Apply the reference angle by finding the angle with equivalent trig values in the first quadrant. Make the expression negative because sine is negative in the fourth quadrant.

$- \sin (\frac{π}{12})$

Step 8.2

Split $\frac{π}{12}$ into two angles where the values of the six trigonometric functions are known.

$- \sin (\frac{π}{4} - \frac{π}{6})$

Step 8.3

Apply the difference of angles identity.

$- (\sin (\frac{π}{4}) \cos (\frac{π}{6}) - \cos (\frac{π}{4}) \sin (\frac{π}{6}))$

Step 8.4

The exact value of $\sin (\frac{π}{4})$ is $\frac{\sqrt{2}}{2}$ .

$- (\frac{\sqrt{2}}{2} \cos (\frac{π}{6}) - \cos (\frac{π}{4}) \sin (\frac{π}{6}))$

Step 8.5

The exact value of $\cos (\frac{π}{6})$ is $\frac{\sqrt{3}}{2}$ .

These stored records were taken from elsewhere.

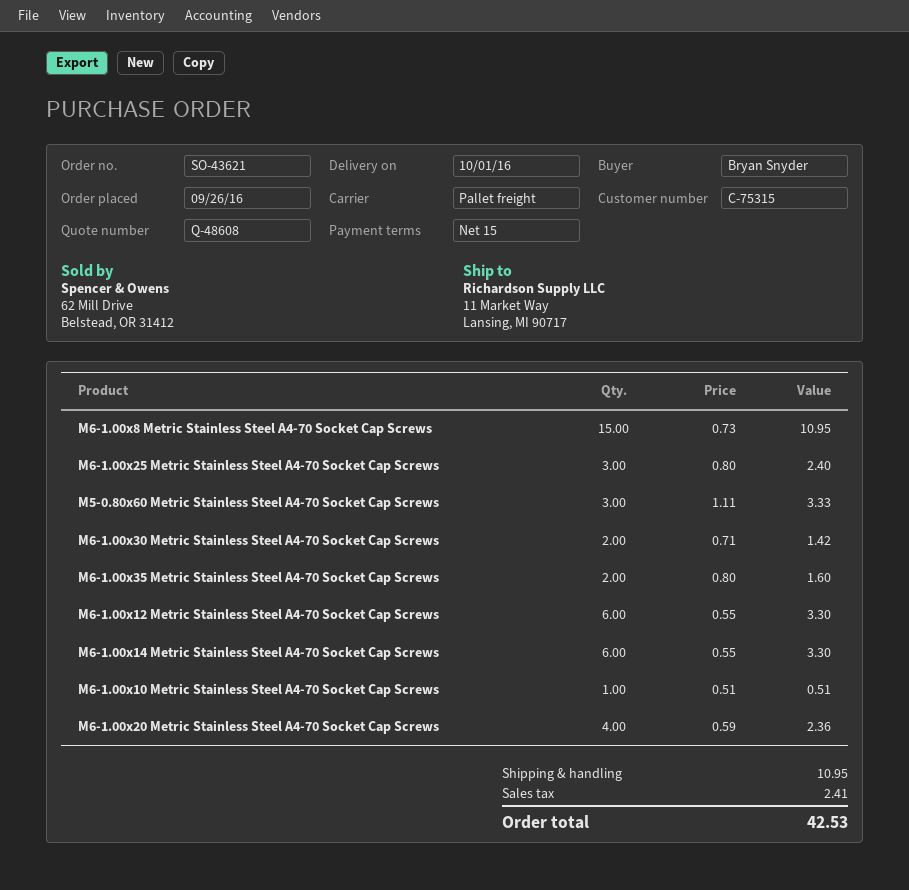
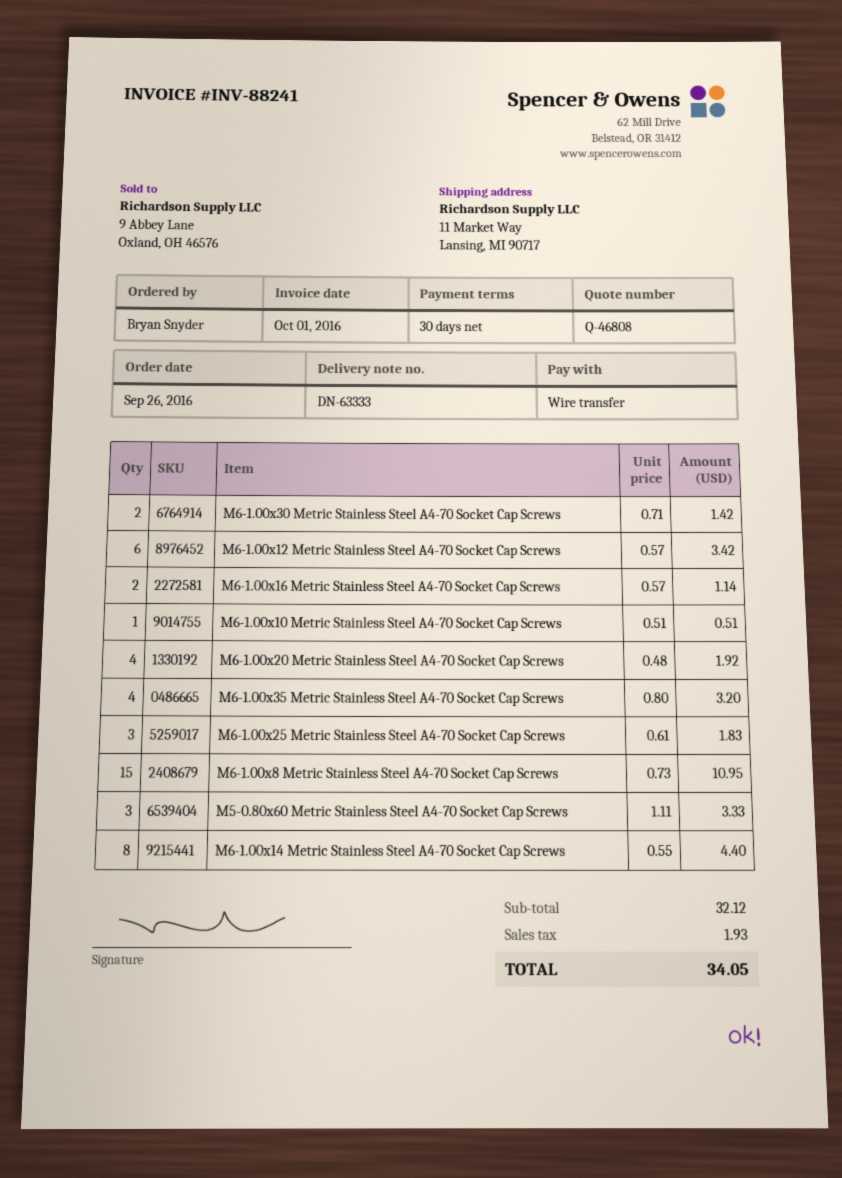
quote number: Q-48608 -> Q-46808
payment terms: 15 days -> 30 days
M6-1.00x25 Metric Stainless Steel A4-70 Socket Cap Screws: 3 x 0.80 = 2.40 -> 3 x 0.61 = 1.83
M6-1.00x35 Metric Stainless Steel A4-70 Socket Cap Screws: 2 x 0.80 = 1.60 -> 4 x 0.80 = 3.20
M6-1.00x12 Metric Stainless Steel A4-70 Socket Cap Screws: 6 x 0.55 = 3.30 -> 6 x 0.57 = 3.42
M6-1.00x14 Metric Stainless Steel A4-70 Socket Cap Screws: 6 x 0.55 = 3.30 -> 8 x 0.55 = 4.40
M6-1.00x20 Metric Stainless Steel A4-70 Socket Cap Screws: 4 x 0.59 = 2.36 -> 4 x 0.48 = 1.92
M6-1.00x16 Metric Stainless Steel A4-70 Socket Cap Screws: none -> 2 x 0.57 = 1.14
shipping: 10.95 -> none
tax: 2.41 -> 1.93
total: 42.53 -> 34.05

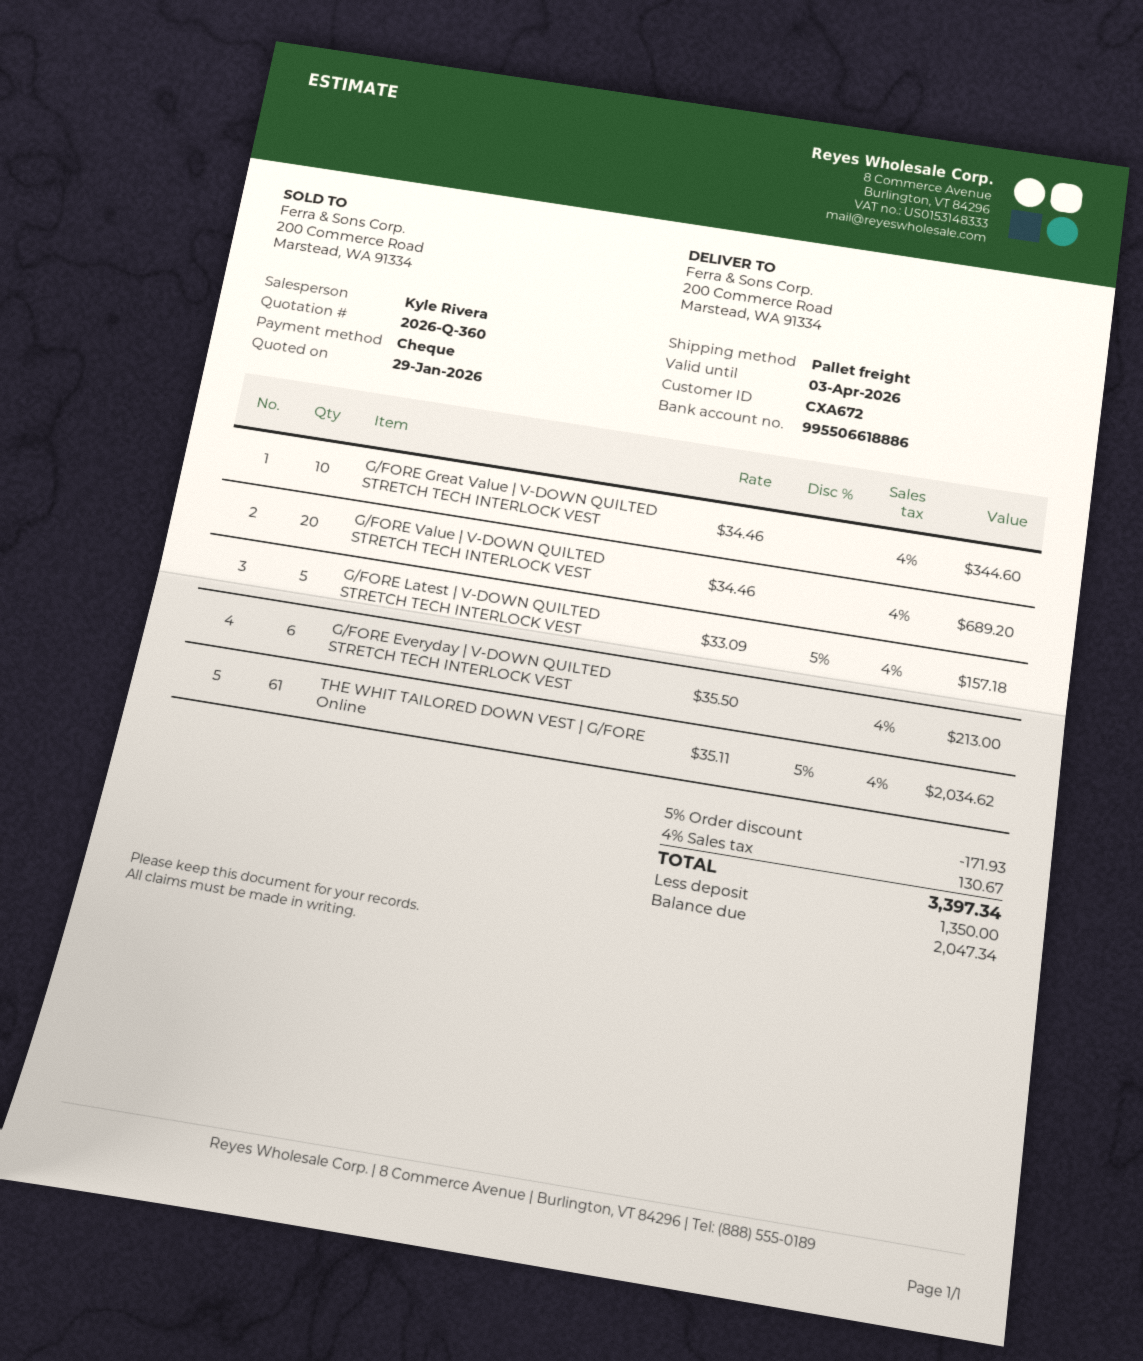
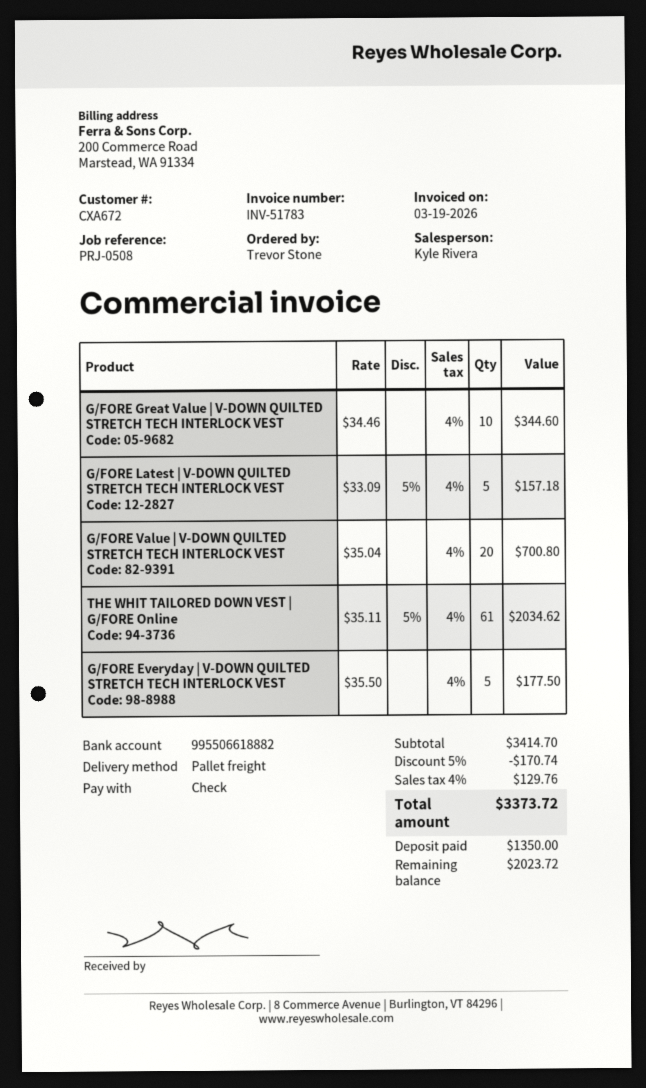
bank account: 995506618886 -> 995506618882
G/FORE Value | V-DOWN QUILTED STRETCH TECH INTERLOCK VEST: 20 x 34.46 = 689.20 -> 20 x 35.04 = 700.80
G/FORE Everyday | V-DOWN QUILTED STRETCH TECH INTERLOCK VEST: 6 x 35.50 = 213.00 -> 5 x 35.50 = 177.50
discount: 5% = 171.93 -> 5% = 170.74
tax: 4% = 130.67 -> 4% = 129.76
total: 3397.34 -> 3373.72
balance: 2047.34 -> 2023.72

$- (\frac{\sqrt{2}}{2} \cdot \frac{\sqrt{3}}{2} - \cos (\frac{π}{4}) \sin (\frac{π}{6}))$

Step 8.6

The exact value of $\cos (\frac{π}{4})$ is $\frac{\sqrt{2}}{2}$ .

$- (\frac{\sqrt{2}}{2} \cdot \frac{\sqrt{3}}{2} - \frac{\sqrt{2}}{2} \sin (\frac{π}{6}))$

Step 8.7

The exact value of $\sin (\frac{π}{6})$ is $\frac{1}{2}$ .

$- (\frac{\sqrt{2}}{2} \cdot \frac{\sqrt{3}}{2} - \frac{\sqrt{2}}{2} \cdot \frac{1}{2})$

Step 8.8

Simplify $- (\frac{\sqrt{2}}{2} \cdot \frac{\sqrt{3}}{2} - \frac{\sqrt{2}}{2} \cdot \frac{1}{2})$ .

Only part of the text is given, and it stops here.